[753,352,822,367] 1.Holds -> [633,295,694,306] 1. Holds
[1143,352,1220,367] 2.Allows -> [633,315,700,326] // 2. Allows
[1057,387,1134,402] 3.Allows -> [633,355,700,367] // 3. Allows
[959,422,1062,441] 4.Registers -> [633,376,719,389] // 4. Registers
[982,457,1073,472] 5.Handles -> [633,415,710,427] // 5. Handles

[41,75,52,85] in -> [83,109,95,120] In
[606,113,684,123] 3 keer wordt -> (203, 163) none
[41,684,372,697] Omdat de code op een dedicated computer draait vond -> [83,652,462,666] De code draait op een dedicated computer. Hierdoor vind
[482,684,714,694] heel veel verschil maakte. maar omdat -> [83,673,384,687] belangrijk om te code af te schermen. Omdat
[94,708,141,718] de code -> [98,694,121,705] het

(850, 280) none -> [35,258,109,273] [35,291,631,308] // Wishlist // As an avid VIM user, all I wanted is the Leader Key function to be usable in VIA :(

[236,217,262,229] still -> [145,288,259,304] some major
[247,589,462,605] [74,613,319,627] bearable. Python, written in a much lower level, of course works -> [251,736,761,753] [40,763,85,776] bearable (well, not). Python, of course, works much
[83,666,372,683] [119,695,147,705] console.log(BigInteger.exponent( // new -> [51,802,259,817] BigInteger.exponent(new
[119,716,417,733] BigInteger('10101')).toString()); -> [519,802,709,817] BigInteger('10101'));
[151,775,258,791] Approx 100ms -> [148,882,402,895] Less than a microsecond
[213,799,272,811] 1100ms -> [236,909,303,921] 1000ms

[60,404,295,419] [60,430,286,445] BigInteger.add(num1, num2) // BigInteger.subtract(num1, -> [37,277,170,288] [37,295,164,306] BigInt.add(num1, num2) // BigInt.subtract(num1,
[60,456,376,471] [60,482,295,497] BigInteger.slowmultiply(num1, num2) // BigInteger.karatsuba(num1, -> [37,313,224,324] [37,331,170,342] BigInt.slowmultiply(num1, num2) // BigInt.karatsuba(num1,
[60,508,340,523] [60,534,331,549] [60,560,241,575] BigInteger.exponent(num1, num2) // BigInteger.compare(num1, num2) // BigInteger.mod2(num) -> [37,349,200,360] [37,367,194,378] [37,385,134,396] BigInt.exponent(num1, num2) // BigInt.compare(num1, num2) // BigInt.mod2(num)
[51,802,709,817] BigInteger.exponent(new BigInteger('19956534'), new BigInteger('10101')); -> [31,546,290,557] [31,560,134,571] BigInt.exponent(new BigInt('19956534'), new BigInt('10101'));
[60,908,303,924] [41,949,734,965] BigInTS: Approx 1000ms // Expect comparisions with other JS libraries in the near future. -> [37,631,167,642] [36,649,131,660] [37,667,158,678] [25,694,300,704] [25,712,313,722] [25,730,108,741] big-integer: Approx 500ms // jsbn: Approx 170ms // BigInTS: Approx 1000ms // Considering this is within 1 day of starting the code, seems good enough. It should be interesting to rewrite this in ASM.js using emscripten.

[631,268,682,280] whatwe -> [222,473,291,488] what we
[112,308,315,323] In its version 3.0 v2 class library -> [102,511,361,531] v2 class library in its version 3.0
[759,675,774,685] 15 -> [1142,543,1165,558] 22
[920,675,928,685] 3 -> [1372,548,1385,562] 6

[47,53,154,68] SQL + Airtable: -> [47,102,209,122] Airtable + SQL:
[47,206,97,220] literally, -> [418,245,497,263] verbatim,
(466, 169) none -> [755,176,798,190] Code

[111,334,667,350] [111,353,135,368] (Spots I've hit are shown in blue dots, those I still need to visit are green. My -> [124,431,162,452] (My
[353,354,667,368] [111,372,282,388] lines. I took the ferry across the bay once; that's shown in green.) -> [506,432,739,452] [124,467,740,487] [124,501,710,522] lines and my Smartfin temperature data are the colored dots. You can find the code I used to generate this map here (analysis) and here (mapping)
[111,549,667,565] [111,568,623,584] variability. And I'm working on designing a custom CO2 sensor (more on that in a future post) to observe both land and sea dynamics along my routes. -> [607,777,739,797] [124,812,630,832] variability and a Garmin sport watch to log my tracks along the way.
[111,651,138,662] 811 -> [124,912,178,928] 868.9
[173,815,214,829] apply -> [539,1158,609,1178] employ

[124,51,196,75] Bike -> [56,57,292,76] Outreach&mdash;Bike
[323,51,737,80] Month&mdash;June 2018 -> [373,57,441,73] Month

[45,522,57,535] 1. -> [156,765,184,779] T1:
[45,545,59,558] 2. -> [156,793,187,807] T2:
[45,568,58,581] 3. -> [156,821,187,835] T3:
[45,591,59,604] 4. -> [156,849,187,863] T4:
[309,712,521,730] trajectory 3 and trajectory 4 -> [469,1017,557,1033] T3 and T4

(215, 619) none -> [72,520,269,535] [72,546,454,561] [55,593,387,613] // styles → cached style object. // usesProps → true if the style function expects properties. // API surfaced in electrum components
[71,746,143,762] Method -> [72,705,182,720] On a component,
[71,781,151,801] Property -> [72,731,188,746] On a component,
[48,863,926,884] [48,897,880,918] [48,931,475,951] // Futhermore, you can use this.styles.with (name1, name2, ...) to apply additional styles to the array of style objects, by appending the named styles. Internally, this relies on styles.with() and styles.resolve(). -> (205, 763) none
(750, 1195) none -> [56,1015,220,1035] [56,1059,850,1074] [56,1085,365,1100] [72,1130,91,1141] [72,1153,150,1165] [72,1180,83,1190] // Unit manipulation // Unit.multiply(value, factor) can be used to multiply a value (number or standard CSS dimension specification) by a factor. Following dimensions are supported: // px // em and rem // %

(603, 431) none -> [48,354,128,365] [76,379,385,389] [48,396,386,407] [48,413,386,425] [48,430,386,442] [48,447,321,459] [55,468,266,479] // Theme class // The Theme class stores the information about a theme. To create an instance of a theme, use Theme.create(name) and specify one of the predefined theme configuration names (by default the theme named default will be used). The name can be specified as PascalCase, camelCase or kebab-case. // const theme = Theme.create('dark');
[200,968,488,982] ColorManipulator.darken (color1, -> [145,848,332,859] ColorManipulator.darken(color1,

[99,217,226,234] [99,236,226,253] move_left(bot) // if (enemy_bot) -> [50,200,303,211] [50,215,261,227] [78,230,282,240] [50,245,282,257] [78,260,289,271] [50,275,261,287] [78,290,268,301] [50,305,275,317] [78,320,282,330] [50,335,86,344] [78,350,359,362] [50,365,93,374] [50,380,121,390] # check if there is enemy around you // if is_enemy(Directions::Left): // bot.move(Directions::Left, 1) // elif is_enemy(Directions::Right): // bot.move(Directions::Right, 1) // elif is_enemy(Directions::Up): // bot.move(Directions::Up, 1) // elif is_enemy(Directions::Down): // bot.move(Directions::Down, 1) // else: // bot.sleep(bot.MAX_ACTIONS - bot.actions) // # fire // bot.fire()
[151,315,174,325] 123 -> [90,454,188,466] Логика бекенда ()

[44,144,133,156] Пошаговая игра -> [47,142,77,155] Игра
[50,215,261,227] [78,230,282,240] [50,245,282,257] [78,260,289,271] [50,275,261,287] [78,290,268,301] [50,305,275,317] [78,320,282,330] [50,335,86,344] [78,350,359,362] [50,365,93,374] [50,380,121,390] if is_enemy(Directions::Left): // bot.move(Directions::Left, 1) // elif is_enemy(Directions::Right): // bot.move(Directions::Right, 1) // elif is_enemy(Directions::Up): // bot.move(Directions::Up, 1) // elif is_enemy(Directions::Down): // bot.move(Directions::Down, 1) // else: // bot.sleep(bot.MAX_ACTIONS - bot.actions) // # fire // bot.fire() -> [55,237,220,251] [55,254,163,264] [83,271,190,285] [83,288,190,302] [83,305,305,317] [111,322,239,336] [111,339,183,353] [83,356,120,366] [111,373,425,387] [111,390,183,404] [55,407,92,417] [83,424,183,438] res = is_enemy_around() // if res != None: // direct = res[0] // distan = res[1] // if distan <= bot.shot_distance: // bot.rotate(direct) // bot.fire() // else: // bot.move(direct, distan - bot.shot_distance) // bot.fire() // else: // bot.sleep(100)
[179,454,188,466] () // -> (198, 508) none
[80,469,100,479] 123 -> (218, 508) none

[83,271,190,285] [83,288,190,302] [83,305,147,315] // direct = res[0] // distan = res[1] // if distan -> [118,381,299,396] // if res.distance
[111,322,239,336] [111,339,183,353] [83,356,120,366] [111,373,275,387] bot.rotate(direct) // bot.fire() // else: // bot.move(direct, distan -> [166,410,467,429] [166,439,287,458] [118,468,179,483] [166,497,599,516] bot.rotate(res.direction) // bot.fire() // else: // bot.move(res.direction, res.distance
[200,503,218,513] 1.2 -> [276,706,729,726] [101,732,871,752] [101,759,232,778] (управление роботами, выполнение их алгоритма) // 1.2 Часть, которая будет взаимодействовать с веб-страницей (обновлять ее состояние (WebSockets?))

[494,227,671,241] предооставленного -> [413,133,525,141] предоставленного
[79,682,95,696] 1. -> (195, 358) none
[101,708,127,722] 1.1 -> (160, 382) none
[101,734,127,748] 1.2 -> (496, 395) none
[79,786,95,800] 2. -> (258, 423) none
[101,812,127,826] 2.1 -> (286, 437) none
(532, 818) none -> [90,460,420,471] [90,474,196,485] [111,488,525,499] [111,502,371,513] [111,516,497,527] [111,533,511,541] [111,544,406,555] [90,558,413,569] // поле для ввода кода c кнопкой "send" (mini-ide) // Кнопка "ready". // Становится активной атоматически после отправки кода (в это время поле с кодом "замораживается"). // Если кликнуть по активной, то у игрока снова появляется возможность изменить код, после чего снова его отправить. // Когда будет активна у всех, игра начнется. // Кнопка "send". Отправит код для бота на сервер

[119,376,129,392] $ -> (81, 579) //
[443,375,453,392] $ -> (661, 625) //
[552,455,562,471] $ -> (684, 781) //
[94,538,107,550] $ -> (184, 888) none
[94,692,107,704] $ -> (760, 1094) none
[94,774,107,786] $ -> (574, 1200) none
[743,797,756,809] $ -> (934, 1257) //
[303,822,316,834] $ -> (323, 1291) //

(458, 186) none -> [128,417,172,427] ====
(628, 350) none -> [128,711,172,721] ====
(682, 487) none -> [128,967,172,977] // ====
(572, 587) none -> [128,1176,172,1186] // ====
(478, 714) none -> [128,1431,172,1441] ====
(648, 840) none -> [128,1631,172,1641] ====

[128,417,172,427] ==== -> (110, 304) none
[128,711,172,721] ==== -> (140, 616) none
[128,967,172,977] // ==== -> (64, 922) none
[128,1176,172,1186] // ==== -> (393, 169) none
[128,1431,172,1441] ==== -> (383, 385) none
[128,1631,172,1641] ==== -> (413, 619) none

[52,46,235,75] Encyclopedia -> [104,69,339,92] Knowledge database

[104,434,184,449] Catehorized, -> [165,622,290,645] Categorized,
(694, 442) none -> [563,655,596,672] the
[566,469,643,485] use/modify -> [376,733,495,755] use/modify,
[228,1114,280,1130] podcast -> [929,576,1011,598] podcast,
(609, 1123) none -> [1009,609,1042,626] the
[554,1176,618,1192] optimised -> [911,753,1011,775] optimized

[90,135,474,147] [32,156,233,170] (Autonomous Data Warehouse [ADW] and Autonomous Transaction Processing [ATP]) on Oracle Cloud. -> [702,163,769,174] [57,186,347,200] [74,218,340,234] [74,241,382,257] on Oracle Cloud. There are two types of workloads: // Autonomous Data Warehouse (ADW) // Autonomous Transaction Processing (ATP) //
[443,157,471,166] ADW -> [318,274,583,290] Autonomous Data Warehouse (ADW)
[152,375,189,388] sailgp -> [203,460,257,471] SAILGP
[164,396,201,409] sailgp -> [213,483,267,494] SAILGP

EXERCISE PROMPT: Lines from the top of the entries through the line with "[119,716,417,733] BigInteger('10101')).toString()); ->" are to be transcribed exactly, and nothing more.

OUTPUT OF THE TASK:
[753,352,822,367] 1.Holds -> [633,295,694,306] 1. Holds
[1143,352,1220,367] 2.Allows -> [633,315,700,326] // 2. Allows
[1057,387,1134,402] 3.Allows -> [633,355,700,367] // 3. Allows
[959,422,1062,441] 4.Registers -> [633,376,719,389] // 4. Registers
[982,457,1073,472] 5.Handles -> [633,415,710,427] // 5. Handles

[41,75,52,85] in -> [83,109,95,120] In
[606,113,684,123] 3 keer wordt -> (203, 163) none
[41,684,372,697] Omdat de code op een dedicated computer draait vond -> [83,652,462,666] De code draait op een dedicated computer. Hierdoor vind
[482,684,714,694] heel veel verschil maakte. maar omdat -> [83,673,384,687] belangrijk om te code af te schermen. Omdat
[94,708,141,718] de code -> [98,694,121,705] het

(850, 280) none -> [35,258,109,273] [35,291,631,308] // Wishlist // As an avid VIM user, all I wanted is the Leader Key function to be usable in VIA :(

[236,217,262,229] still -> [145,288,259,304] some major
[247,589,462,605] [74,613,319,627] bearable. Python, written in a much lower level, of course works -> [251,736,761,753] [40,763,85,776] bearable (well, not). Python, of course, works much
[83,666,372,683] [119,695,147,705] console.log(BigInteger.exponent( // new -> [51,802,259,817] BigInteger.exponent(new
[119,716,417,733] BigInteger('10101')).toString()); -> [519,802,709,817] BigInteger('10101'));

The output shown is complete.